Edit tracking data
▼▼▼

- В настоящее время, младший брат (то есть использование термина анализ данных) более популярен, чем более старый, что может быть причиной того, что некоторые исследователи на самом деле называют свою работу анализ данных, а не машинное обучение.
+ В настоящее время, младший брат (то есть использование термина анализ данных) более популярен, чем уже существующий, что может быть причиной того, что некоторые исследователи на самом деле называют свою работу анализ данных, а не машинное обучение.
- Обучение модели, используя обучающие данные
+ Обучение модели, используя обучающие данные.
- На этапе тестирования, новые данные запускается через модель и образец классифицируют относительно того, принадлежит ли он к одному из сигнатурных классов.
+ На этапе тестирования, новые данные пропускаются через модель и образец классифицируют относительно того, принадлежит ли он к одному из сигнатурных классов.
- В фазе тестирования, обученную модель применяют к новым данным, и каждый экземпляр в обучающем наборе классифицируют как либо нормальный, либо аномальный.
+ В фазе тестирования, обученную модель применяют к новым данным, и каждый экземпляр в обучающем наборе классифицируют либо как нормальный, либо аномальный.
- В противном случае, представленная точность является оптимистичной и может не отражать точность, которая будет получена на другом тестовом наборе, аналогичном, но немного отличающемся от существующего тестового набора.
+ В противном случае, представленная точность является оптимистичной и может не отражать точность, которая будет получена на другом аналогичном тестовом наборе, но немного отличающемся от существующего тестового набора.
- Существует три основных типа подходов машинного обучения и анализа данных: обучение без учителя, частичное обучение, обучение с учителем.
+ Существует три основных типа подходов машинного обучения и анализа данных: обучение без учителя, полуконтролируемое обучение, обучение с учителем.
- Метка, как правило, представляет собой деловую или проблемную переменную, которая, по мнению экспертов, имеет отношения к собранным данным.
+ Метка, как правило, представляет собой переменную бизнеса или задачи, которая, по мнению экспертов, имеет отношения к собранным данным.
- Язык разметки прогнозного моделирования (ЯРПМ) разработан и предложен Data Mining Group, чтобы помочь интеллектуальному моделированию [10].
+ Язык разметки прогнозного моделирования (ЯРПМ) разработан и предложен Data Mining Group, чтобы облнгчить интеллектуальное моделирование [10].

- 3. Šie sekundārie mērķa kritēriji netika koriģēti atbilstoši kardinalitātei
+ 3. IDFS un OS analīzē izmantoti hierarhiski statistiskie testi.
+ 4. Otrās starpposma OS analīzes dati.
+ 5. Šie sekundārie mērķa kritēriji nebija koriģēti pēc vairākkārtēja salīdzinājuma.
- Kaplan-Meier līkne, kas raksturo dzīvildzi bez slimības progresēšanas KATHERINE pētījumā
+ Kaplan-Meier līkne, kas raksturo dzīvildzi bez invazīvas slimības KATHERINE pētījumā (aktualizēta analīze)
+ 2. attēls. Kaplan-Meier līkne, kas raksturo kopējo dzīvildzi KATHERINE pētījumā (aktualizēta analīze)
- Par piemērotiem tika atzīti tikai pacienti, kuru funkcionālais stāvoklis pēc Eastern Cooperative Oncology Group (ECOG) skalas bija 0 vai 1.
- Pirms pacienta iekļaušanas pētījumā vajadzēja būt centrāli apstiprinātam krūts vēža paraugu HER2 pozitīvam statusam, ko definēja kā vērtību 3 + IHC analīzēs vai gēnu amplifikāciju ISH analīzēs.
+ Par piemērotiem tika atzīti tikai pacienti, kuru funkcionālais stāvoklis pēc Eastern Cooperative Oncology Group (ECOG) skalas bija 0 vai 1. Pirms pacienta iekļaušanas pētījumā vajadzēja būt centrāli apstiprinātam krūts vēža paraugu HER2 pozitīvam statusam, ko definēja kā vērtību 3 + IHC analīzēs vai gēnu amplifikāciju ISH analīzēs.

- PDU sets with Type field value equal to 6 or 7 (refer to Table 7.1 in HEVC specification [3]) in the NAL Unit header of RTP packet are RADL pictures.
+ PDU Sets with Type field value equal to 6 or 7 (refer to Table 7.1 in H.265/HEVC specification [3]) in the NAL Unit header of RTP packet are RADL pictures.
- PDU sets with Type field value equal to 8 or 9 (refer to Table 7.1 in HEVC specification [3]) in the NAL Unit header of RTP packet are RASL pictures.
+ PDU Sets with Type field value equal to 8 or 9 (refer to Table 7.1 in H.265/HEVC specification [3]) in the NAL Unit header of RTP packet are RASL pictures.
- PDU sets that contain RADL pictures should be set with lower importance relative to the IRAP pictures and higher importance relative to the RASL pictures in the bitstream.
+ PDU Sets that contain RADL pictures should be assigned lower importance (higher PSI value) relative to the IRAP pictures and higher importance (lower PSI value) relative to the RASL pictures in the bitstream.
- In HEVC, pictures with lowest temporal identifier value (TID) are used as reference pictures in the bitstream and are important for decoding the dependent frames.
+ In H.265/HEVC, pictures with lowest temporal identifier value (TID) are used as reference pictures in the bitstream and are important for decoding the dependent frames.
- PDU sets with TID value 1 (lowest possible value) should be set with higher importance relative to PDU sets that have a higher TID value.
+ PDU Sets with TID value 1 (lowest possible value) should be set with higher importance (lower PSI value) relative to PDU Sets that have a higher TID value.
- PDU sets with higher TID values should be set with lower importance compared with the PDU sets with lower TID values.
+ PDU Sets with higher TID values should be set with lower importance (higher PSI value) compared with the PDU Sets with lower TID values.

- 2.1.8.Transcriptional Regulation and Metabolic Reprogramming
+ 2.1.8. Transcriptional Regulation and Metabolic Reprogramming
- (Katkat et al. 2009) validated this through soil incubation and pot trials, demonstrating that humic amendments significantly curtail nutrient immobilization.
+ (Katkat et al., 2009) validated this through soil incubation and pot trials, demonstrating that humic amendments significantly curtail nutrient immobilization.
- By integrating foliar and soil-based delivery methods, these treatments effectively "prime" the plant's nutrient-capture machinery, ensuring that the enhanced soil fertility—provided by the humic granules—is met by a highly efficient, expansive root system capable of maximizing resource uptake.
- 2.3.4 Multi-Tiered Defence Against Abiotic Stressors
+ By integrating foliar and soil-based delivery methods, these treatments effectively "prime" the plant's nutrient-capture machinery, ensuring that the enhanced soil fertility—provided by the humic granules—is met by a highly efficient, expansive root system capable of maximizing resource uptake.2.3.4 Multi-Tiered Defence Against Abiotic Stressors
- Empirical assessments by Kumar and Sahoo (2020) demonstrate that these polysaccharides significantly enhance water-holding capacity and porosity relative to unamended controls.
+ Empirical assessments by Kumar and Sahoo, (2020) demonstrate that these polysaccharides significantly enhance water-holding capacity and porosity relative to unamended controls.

▲▲▲

TASK PROMPT:
Without omitting anything, reproduce the whole of the data.

TASK OUTPUT:
- В настоящее время, младший брат (то есть использование термина анализ данных) более популярен, чем более старый, что может быть причиной того, что некоторые исследователи на самом деле называют свою работу анализ данных, а не машинное обучение.
+ В настоящее время, младший брат (то есть использование термина анализ данных) более популярен, чем уже существующий, что может быть причиной того, что некоторые исследователи на самом деле называют свою работу анализ данных, а не машинное обучение.
- Обучение модели, используя обучающие данные
+ Обучение модели, используя обучающие данные.
- На этапе тестирования, новые данные запускается через модель и образец классифицируют относительно того, принадлежит ли он к одному из сигнатурных классов.
+ На этапе тестирования, новые данные пропускаются через модель и образец классифицируют относительно того, принадлежит ли он к одному из сигнатурных классов.
- В фазе тестирования, обученную модель применяют к новым данным, и каждый экземпляр в обучающем наборе классифицируют как либо нормальный, либо аномальный.
+ В фазе тестирования, обученную модель применяют к новым данным, и каждый экземпляр в обучающем наборе классифицируют либо как нормальный, либо аномальный.
- В противном случае, представленная точность является оптимистичной и может не отражать точность, которая будет получена на другом тестовом наборе, аналогичном, но немного отличающемся от существующего тестового набора.
+ В противном случае, представленная точность является оптимистичной и может не отражать точность, которая будет получена на другом аналогичном тестовом наборе, но немного отличающемся от существующего тестового набора.
- Существует три основных типа подходов машинного обучения и анализа данных: обучение без учителя, частичное обучение, обучение с учителем.
+ Существует три основных типа подходов машинного обучения и анализа данных: обучение без учителя, полуконтролируемое обучение, обучение с учителем.
- Метка, как правило, представляет собой деловую или проблемную переменную, которая, по мнению экспертов, имеет отношения к собранным данным.
+ Метка, как правило, представляет собой переменную бизнеса или задачи, которая, по мнению экспертов, имеет отношения к собранным данным.
- Язык разметки прогнозного моделирования (ЯРПМ) разработан и предложен Data Mining Group, чтобы помочь интеллектуальному моделированию [10].
+ Язык разметки прогнозного моделирования (ЯРПМ) разработан и предложен Data Mining Group, чтобы облнгчить интеллектуальное моделирование [10].

- 3. Šie sekundārie mērķa kritēriji netika koriģēti atbilstoši kardinalitātei
+ 3. IDFS un OS analīzē izmantoti hierarhiski statistiskie testi.
+ 4. Otrās starpposma OS analīzes dati.
+ 5. Šie sekundārie mērķa kritēriji nebija koriģēti pēc vairākkārtēja salīdzinājuma.
- Kaplan-Meier līkne, kas raksturo dzīvildzi bez slimības progresēšanas KATHERINE pētījumā
+ Kaplan-Meier līkne, kas raksturo dzīvildzi bez invazīvas slimības KATHERINE pētījumā (aktualizēta analīze)
+ 2. attēls. Kaplan-Meier līkne, kas raksturo kopējo dzīvildzi KATHERINE pētījumā (aktualizēta analīze)
- Par piemērotiem tika atzīti tikai pacienti, kuru funkcionālais stāvoklis pēc Eastern Cooperative Oncology Group (ECOG) skalas bija 0 vai 1.
- Pirms pacienta iekļaušanas pētījumā vajadzēja būt centrāli apstiprinātam krūts vēža paraugu HER2 pozitīvam statusam, ko definēja kā vērtību 3 + IHC analīzēs vai gēnu amplifikāciju ISH analīzēs.
+ Par piemērotiem tika atzīti tikai pacienti, kuru funkcionālais stāvoklis pēc Eastern Cooperative Oncology Group (ECOG) skalas bija 0 vai 1. Pirms pacienta iekļaušanas pētījumā vajadzēja būt centrāli apstiprinātam krūts vēža paraugu HER2 pozitīvam statusam, ko definēja kā vērtību 3 + IHC analīzēs vai gēnu amplifikāciju ISH analīzēs.

- PDU sets with Type field value equal to 6 or 7 (refer to Table 7.1 in HEVC specification [3]) in the NAL Unit header of RTP packet are RADL pictures.
+ PDU Sets with Type field value equal to 6 or 7 (refer to Table 7.1 in H.265/HEVC specification [3]) in the NAL Unit header of RTP packet are RADL pictures.
- PDU sets with Type field value equal to 8 or 9 (refer to Table 7.1 in HEVC specification [3]) in the NAL Unit header of RTP packet are RASL pictures.
+ PDU Sets with Type field value equal to 8 or 9 (refer to Table 7.1 in H.265/HEVC specification [3]) in the NAL Unit header of RTP packet are RASL pictures.
- PDU sets that contain RADL pictures should be set with lower importance relative to the IRAP pictures and higher importance relative to the RASL pictures in the bitstream.
+ PDU Sets that contain RADL pictures should be assigned lower importance (higher PSI value) relative to the IRAP pictures and higher importance (lower PSI value) relative to the RASL pictures in the bitstream.
- In HEVC, pictures with lowest temporal identifier value (TID) are used as reference pictures in the bitstream and are important for decoding the dependent frames.
+ In H.265/HEVC, pictures with lowest temporal identifier value (TID) are used as reference pictures in the bitstream and are important for decoding the dependent frames.
- PDU sets with TID value 1 (lowest possible value) should be set with higher importance relative to PDU sets that have a higher TID value.
+ PDU Sets with TID value 1 (lowest possible value) should be set with higher importance (lower PSI value) relative to PDU Sets that have a higher TID value.
- PDU sets with higher TID values should be set with lower importance compared with the PDU sets with lower TID values.
+ PDU Sets with higher TID values should be set with lower importance (higher PSI value) compared with the PDU Sets with lower TID values.

- 2.1.8.Transcriptional Regulation and Metabolic Reprogramming
+ 2.1.8. Transcriptional Regulation and Metabolic Reprogramming
- (Katkat et al. 2009) validated this through soil incubation and pot trials, demonstrating that humic amendments significantly curtail nutrient immobilization.
+ (Katkat et al., 2009) validated this through soil incubation and pot trials, demonstrating that humic amendments significantly curtail nutrient immobilization.
- By integrating foliar and soil-based delivery methods, these treatments effectively "prime" the plant's nutrient-capture machinery, ensuring that the enhanced soil fertility—provided by the humic granules—is met by a highly efficient, expansive root system capable of maximizing resource uptake.
- 2.3.4 Multi-Tiered Defence Against Abiotic Stressors
+ By integrating foliar and soil-based delivery methods, these treatments effectively "prime" the plant's nutrient-capture machinery, ensuring that the enhanced soil fertility—provided by the humic granules—is met by a highly efficient, expansive root system capable of maximizing resource uptake.2.3.4 Multi-Tiered Defence Against Abiotic Stressors
- Empirical assessments by Kumar and Sahoo (2020) demonstrate that these polysaccharides significantly enhance water-holding capacity and porosity relative to unamended controls.
+ Empirical assessments by Kumar and Sahoo, (2020) demonstrate that these polysaccharides significantly enhance water-holding capacity and porosity relative to unamended controls.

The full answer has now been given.